Epimarptis philocoma

Scientific classification
- Kingdom: Animalia
- Phylum: Arthropoda
- Class: Insecta
- Order: Lepidoptera
- Family: Epimarptidae
- Genus: Epimarptis
- Species: E. philocoma
- Binomial name: Epimarptis philocoma Meyrick, 1914
- Synonyms: [?] Epermenia philocoma (Meyrick, 1914);

= Epimarptis philocoma =

- Authority: Meyrick, 1914
- Synonyms: [?] Epermenia philocoma (Meyrick, 1914)

Species of moth

Epermenia philocoma is a moth in the family Epimarptidae. It was described by Edward Meyrick in 1914. The species is found in India (Karnataka), with the original specimen from Uttara Kannada, Karwar.

==Description==
From the original description, the wingspan is about 11 mm. The forewings are clear brassy yellow, the basal third of the costa sprinkled with dark fuscous and with an ochreous-brown triangular patch with violet reflections extending along the posterior half of the dorsum and termen to the apex, reaching more than halfway across the wings. The anterior edge is obliquely marked with two silvery-lilac spots sprinkled with blackish, representing the plical and first discal stigmata. There is a less marked, similar spot above the tornus, apparently representing the second discal stigma.

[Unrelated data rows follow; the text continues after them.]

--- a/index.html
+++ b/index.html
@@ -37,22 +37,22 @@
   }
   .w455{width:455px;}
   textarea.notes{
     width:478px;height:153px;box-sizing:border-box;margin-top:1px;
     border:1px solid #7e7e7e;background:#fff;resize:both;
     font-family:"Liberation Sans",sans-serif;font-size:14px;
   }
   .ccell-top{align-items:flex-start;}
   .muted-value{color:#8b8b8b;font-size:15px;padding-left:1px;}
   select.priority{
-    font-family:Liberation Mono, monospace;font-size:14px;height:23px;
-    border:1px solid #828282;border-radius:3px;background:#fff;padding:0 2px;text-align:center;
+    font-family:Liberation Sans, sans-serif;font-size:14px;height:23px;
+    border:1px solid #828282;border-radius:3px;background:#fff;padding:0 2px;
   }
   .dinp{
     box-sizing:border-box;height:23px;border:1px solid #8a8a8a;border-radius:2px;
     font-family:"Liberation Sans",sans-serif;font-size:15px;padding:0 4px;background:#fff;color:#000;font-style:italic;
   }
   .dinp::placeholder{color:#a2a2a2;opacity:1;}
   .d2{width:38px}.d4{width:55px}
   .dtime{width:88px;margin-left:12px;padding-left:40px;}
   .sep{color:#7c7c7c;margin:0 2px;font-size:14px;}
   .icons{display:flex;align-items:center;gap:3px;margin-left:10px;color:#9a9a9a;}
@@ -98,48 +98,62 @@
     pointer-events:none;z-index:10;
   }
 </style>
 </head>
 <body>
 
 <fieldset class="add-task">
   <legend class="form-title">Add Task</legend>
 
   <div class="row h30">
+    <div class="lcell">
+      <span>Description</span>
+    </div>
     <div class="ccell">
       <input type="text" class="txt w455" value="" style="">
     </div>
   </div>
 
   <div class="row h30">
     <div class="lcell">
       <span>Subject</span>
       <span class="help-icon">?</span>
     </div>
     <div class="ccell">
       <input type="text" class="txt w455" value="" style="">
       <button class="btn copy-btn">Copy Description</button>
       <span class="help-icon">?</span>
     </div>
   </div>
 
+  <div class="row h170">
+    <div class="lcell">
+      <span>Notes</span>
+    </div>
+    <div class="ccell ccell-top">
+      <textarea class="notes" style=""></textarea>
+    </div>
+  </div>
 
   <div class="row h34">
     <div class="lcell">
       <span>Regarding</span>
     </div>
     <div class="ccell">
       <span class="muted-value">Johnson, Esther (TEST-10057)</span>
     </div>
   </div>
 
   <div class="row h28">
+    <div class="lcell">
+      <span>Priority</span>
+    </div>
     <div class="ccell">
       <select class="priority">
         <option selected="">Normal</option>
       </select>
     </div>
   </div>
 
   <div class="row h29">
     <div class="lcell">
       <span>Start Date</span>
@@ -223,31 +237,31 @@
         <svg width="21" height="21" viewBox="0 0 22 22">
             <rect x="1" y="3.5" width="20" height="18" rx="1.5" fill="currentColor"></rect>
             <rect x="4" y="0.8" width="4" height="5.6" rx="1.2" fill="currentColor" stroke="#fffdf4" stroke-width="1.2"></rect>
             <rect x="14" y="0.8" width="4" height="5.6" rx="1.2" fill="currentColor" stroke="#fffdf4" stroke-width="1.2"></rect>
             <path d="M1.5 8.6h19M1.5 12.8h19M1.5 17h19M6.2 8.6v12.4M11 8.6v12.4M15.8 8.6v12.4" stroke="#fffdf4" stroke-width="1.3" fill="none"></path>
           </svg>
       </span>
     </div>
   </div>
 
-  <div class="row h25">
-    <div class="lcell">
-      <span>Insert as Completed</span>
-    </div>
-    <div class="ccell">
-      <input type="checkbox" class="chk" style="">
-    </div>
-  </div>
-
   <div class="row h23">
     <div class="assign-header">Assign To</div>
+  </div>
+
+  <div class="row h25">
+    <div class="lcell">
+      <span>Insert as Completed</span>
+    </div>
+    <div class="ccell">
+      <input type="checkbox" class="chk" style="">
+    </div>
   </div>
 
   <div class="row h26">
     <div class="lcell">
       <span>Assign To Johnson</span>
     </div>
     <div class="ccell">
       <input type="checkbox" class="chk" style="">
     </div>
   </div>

The hindwings are grey.

The larvae have a reddish body and head. They have been recorded living in a white web on the midrib of an unknown plant, the web being on both sides of the leaf, kept off the surface by little pillars of excrement. The webs on either surface of the leaf are connected by holes through the leaf itself, and the larva uses these holes as a means of escaping observation. The cocoon is separate and made close to the midrib. It is oval and resembles a bird dropping.

Previously the taxon had entered to databases as the combination Epermenia philocoma but which may have no published justification, but if so would be a later recombination, but not in accordance with several studies that treat Epimarptis as a valid genus.